● Task requirements:
When you reach the line containing "-75,7 +75,7 @@" in the records below, start copying exactly, and stop once you have copied the line containing "center; gap: 1px;".

(User interface change data)
+-------+
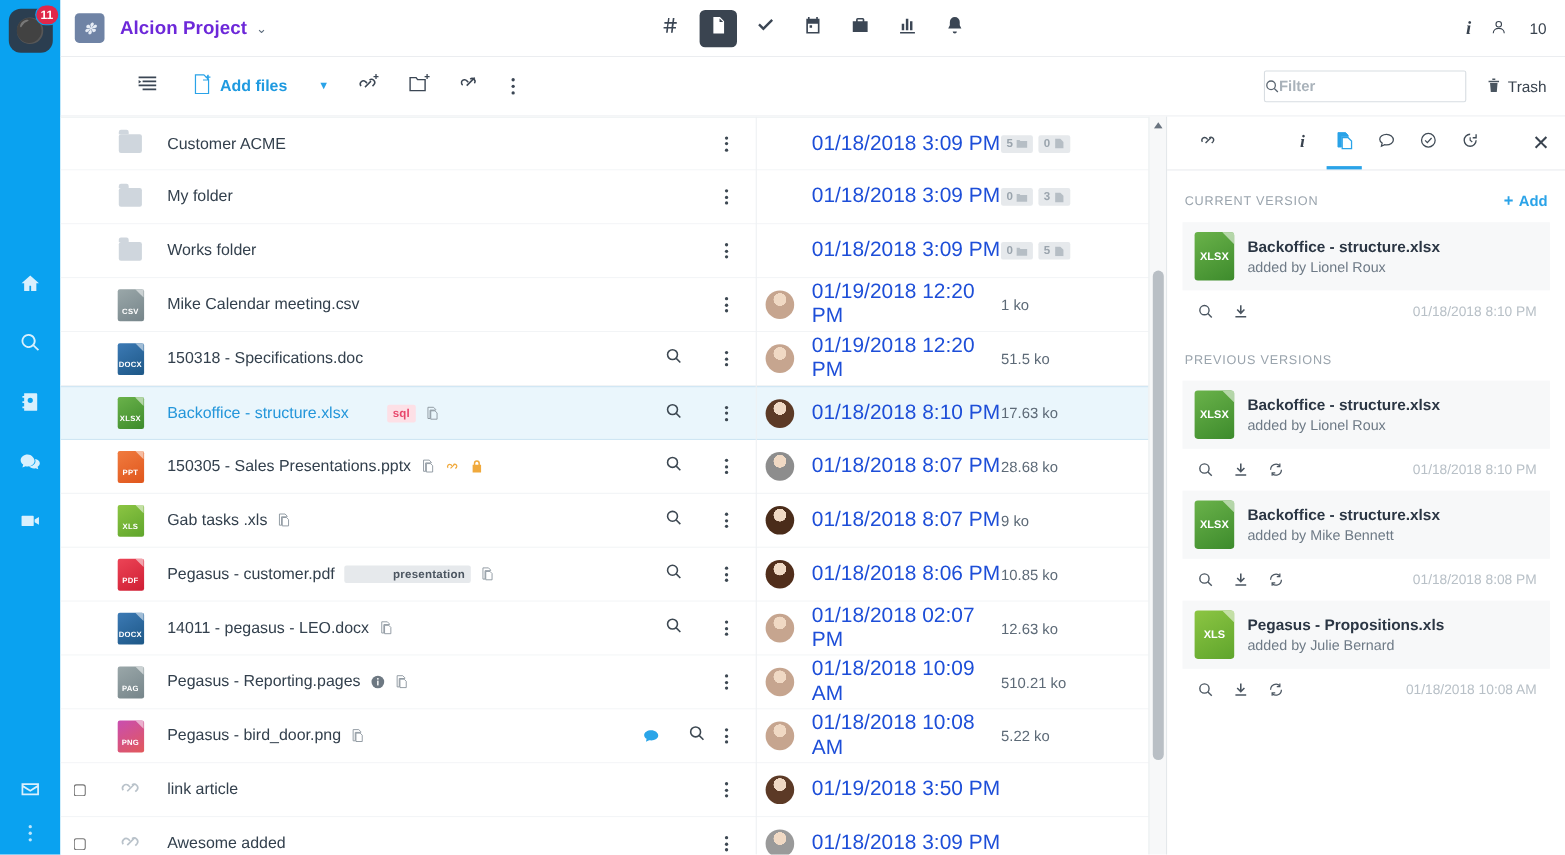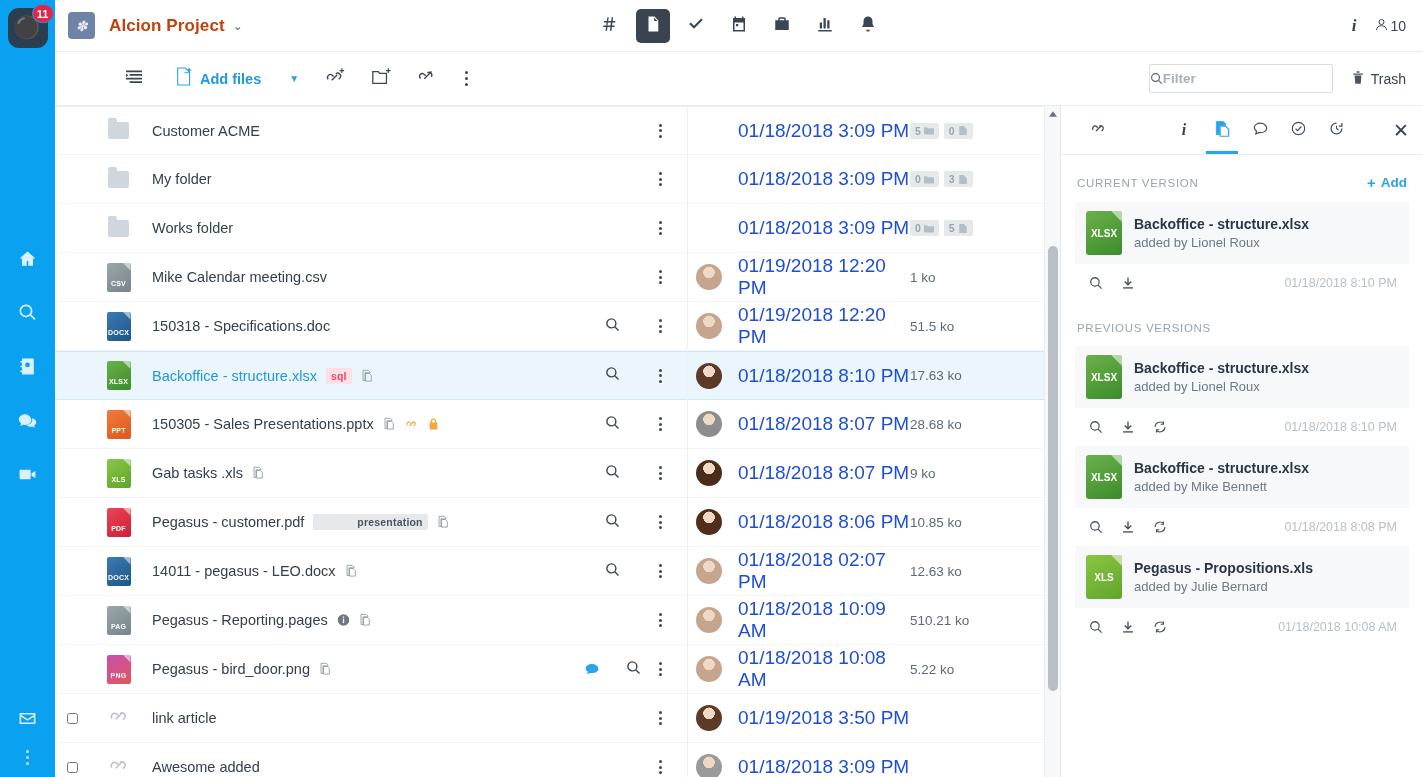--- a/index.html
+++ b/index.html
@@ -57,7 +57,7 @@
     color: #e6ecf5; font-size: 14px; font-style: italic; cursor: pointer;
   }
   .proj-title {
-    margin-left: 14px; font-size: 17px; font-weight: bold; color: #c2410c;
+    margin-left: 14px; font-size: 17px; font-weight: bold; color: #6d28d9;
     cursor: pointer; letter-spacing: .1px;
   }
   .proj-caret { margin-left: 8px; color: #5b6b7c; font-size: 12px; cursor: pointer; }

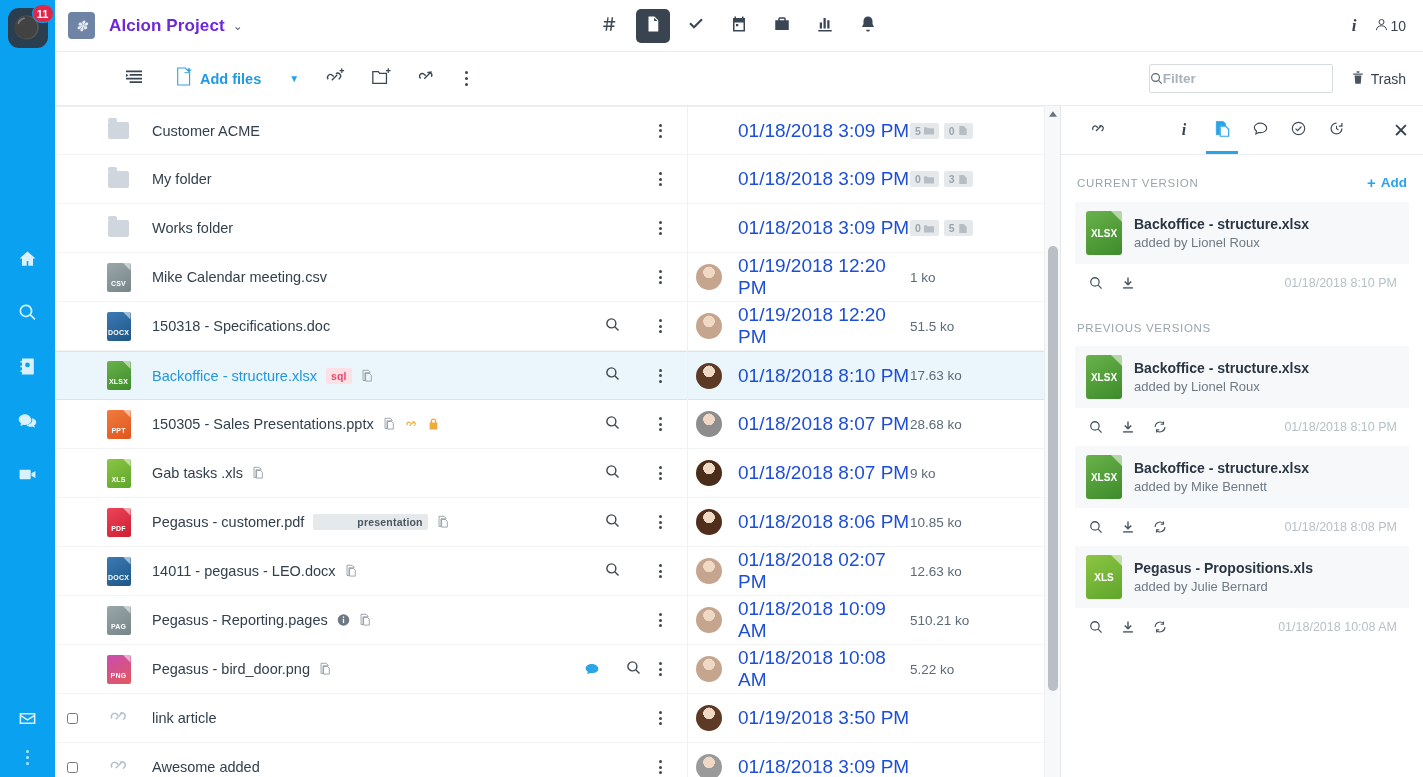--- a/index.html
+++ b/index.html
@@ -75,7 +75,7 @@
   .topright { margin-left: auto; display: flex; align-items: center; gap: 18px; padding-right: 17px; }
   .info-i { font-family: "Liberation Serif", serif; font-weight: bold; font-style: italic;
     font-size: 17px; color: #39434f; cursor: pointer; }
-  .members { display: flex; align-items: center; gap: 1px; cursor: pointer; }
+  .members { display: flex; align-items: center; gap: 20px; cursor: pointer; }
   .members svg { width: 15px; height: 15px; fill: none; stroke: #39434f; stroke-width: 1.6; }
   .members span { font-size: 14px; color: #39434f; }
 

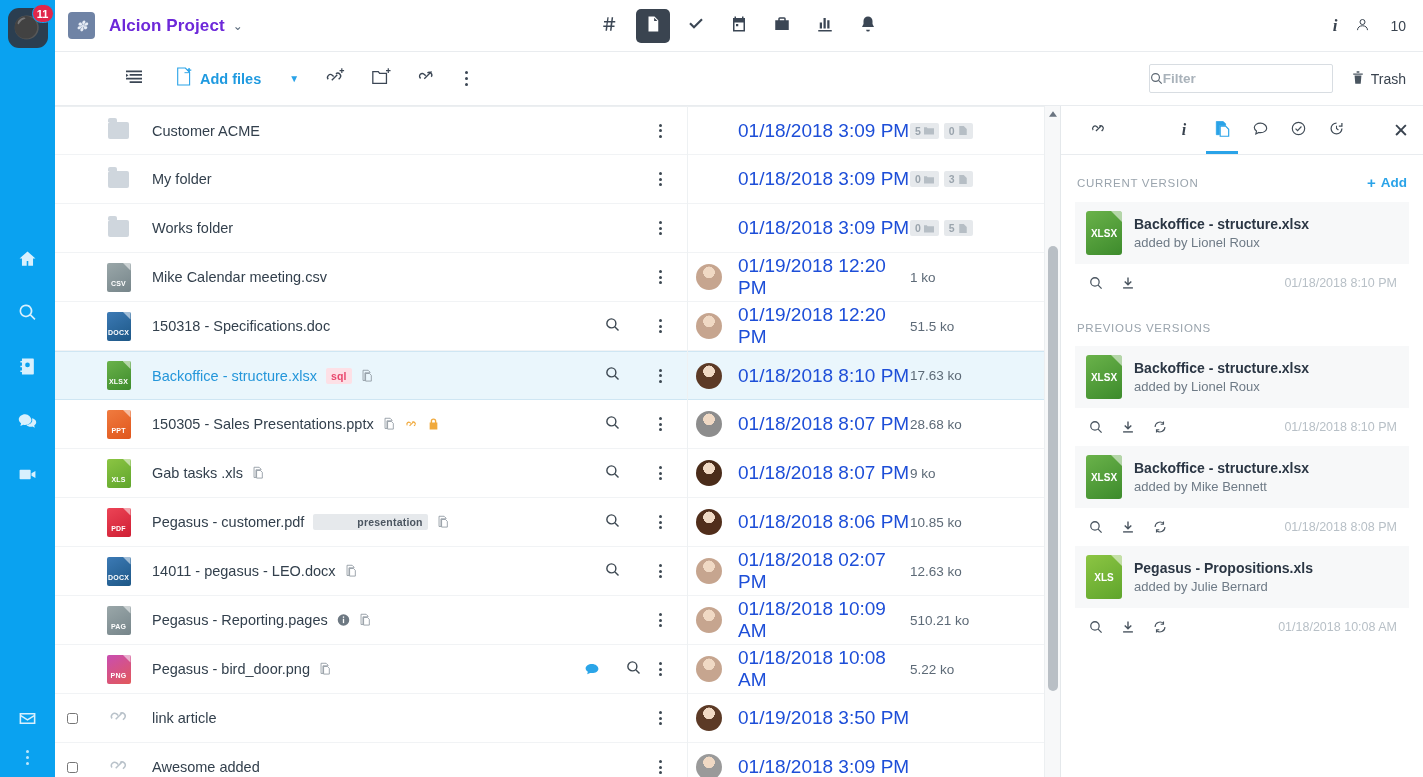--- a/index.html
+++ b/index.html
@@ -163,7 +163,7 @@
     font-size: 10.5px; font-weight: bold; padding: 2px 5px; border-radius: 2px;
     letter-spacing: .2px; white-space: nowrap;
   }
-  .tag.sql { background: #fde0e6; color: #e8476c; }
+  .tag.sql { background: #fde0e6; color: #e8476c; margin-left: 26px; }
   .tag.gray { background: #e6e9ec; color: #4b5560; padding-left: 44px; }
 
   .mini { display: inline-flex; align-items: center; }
+-------+
● Solution:
@@ -75,7 +75,7 @@
   .topright { margin-left: auto; display: flex; align-items: center; gap: 18px; padding-right: 17px; }
   .info-i { font-family: "Liberation Serif", serif; font-weight: bold; font-style: italic;
     font-size: 17px; color: #39434f; cursor: pointer; }
-  .members { display: flex; align-items: center; gap: 1px; cursor: pointer; }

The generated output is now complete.